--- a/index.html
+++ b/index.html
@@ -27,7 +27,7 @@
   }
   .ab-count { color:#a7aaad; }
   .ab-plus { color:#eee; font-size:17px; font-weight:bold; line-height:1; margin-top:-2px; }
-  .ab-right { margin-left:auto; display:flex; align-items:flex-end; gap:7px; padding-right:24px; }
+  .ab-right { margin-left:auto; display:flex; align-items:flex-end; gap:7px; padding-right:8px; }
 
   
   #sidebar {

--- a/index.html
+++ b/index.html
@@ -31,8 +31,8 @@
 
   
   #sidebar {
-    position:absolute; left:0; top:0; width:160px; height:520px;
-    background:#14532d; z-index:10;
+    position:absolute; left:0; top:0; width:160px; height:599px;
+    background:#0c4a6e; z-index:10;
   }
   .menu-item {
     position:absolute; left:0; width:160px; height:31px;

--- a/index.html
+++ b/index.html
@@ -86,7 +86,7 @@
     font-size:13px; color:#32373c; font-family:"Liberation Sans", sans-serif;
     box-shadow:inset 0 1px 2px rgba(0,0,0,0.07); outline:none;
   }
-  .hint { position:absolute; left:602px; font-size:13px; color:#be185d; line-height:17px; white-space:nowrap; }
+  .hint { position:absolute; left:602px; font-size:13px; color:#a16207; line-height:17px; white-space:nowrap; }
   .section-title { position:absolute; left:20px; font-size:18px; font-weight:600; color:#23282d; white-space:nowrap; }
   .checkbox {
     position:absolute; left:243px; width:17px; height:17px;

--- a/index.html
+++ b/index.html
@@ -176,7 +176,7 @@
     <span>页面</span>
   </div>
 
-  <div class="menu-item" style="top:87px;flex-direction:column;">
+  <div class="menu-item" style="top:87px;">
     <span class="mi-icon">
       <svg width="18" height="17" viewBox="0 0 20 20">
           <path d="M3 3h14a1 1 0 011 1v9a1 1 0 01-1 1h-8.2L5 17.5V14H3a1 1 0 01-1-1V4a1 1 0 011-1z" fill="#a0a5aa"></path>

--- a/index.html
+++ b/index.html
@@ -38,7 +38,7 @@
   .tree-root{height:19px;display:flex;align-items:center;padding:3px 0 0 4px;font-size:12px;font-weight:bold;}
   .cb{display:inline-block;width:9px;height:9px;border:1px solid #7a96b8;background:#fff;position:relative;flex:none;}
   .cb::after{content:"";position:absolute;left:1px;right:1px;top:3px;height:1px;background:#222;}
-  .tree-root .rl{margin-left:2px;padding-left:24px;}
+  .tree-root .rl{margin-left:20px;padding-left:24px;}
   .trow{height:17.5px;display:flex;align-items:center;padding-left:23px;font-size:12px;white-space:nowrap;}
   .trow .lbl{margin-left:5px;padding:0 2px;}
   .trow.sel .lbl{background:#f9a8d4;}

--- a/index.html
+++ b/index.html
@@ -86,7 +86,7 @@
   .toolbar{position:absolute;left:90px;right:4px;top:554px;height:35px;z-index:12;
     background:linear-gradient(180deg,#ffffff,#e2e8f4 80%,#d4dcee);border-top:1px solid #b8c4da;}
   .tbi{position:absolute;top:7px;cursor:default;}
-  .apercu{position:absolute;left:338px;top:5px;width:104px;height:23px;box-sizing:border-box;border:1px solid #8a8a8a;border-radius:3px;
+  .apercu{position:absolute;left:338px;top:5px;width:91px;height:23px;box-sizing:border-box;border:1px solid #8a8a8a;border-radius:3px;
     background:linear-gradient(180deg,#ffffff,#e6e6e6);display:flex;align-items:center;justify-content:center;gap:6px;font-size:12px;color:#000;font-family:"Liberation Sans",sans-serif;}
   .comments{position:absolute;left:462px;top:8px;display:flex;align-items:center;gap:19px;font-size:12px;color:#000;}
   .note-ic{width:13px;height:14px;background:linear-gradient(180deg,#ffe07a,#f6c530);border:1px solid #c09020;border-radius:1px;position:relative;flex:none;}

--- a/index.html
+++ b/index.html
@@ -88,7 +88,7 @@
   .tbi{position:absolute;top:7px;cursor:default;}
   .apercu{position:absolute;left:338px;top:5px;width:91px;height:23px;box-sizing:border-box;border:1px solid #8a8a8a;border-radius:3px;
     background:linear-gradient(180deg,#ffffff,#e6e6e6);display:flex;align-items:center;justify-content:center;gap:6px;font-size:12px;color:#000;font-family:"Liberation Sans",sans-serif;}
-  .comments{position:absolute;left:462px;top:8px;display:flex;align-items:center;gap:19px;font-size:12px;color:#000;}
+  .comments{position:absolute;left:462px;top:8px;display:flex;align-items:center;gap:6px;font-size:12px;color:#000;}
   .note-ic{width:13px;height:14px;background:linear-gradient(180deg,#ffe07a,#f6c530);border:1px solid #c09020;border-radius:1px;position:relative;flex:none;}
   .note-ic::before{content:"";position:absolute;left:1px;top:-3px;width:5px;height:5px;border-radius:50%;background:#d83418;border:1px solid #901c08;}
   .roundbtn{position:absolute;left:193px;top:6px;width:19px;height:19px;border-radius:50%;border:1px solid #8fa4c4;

Task to carry out: Copy each entry exactly, leaving every line as it is.

Problem solution:
--- a/index.html
+++ b/index.html
@@ -27,7 +27,7 @@
   }
   .ab-count { color:#a7aaad; }
   .ab-plus { color:#eee; font-size:17px; font-weight:bold; line-height:1; margin-top:-2px; }
-  .ab-right { margin-left:auto; display:flex; align-items:flex-end; gap:7px; padding-right:24px; }
+  .ab-right { margin-left:auto; display:flex; align-items:flex-end; gap:7px; padding-right:8px; }
 
   
   #sidebar {

--- a/index.html
+++ b/index.html
@@ -31,8 +31,8 @@
 
   
   #sidebar {
-    position:absolute; left:0; top:0; width:160px; height:520px;
-    background:#14532d; z-index:10;
+    position:absolute; left:0; top:0; width:160px; height:599px;
+    background:#0c4a6e; z-index:10;
   }
   .menu-item {
     position:absolute; left:0; width:160px; height:31px;

--- a/index.html
+++ b/index.html
@@ -86,7 +86,7 @@
     font-size:13px; color:#32373c; font-family:"Liberation Sans", sans-serif;
     box-shadow:inset 0 1px 2px rgba(0,0,0,0.07); outline:none;
   }
-  .hint { position:absolute; left:602px; font-size:13px; color:#be185d; line-height:17px; white-space:nowrap; }
+  .hint { position:absolute; left:602px; font-size:13px; color:#a16207; line-height:17px; white-space:nowrap; }
   .section-title { position:absolute; left:20px; font-size:18px; font-weight:600; color:#23282d; white-space:nowrap; }
   .checkbox {
     position:absolute; left:243px; width:17px; height:17px;

--- a/index.html
+++ b/index.html
@@ -176,7 +176,7 @@
     <span>页面</span>
   </div>
 
-  <div class="menu-item" style="top:87px;flex-direction:column;">
+  <div class="menu-item" style="top:87px;">
     <span class="mi-icon">
       <svg width="18" height="17" viewBox="0 0 20 20">
           <path d="M3 3h14a1 1 0 011 1v9a1 1 0 01-1 1h-8.2L5 17.5V14H3a1 1 0 01-1-1V4a1 1 0 011-1z" fill="#a0a5aa"></path>

--- a/index.html
+++ b/index.html
@@ -38,7 +38,7 @@
   .tree-root{height:19px;display:flex;align-items:center;padding:3px 0 0 4px;font-size:12px;font-weight:bold;}
   .cb{display:inline-block;width:9px;height:9px;border:1px solid #7a96b8;background:#fff;position:relative;flex:none;}
   .cb::after{content:"";position:absolute;left:1px;right:1px;top:3px;height:1px;background:#222;}
-  .tree-root .rl{margin-left:2px;padding-left:24px;}
+  .tree-root .rl{margin-left:20px;padding-left:24px;}
   .trow{height:17.5px;display:flex;align-items:center;padding-left:23px;font-size:12px;white-space:nowrap;}
   .trow .lbl{margin-left:5px;padding:0 2px;}
   .trow.sel .lbl{background:#f9a8d4;}

--- a/index.html
+++ b/index.html
@@ -86,7 +86,7 @@
   .toolbar{position:absolute;left:90px;right:4px;top:554px;height:35px;z-index:12;
     background:linear-gradient(180deg,#ffffff,#e2e8f4 80%,#d4dcee);border-top:1px solid #b8c4da;}
   .tbi{position:absolute;top:7px;cursor:default;}
-  .apercu{position:absolute;left:338px;top:5px;width:104px;height:23px;box-sizing:border-box;border:1px solid #8a8a8a;border-radius:3px;
+  .apercu{position:absolute;left:338px;top:5px;width:91px;height:23px;box-sizing:border-box;border:1px solid #8a8a8a;border-radius:3px;
     background:linear-gradient(180deg,#ffffff,#e6e6e6);display:flex;align-items:center;justify-content:center;gap:6px;font-size:12px;color:#000;font-family:"Liberation Sans",sans-serif;}
   .comments{position:absolute;left:462px;top:8px;display:flex;align-items:center;gap:19px;font-size:12px;color:#000;}
   .note-ic{width:13px;height:14px;background:linear-gradient(180deg,#ffe07a,#f6c530);border:1px solid #c09020;border-radius:1px;position:relative;flex:none;}

--- a/index.html
+++ b/index.html
@@ -88,7 +88,7 @@
   .tbi{position:absolute;top:7px;cursor:default;}
   .apercu{position:absolute;left:338px;top:5px;width:91px;height:23px;box-sizing:border-box;border:1px solid #8a8a8a;border-radius:3px;
     background:linear-gradient(180deg,#ffffff,#e6e6e6);display:flex;align-items:center;justify-content:center;gap:6px;font-size:12px;color:#000;font-family:"Liberation Sans",sans-serif;}
-  .comments{position:absolute;left:462px;top:8px;display:flex;align-items:center;gap:19px;font-size:12px;color:#000;}
+  .comments{position:absolute;left:462px;top:8px;display:flex;align-items:center;gap:6px;font-size:12px;color:#000;}
   .note-ic{width:13px;height:14px;background:linear-gradient(180deg,#ffe07a,#f6c530);border:1px solid #c09020;border-radius:1px;position:relative;flex:none;}
   .note-ic::before{content:"";position:absolute;left:1px;top:-3px;width:5px;height:5px;border-radius:50%;background:#d83418;border:1px solid #901c08;}
   .roundbtn{position:absolute;left:193px;top:6px;width:19px;height:19px;border-radius:50%;border:1px solid #8fa4c4;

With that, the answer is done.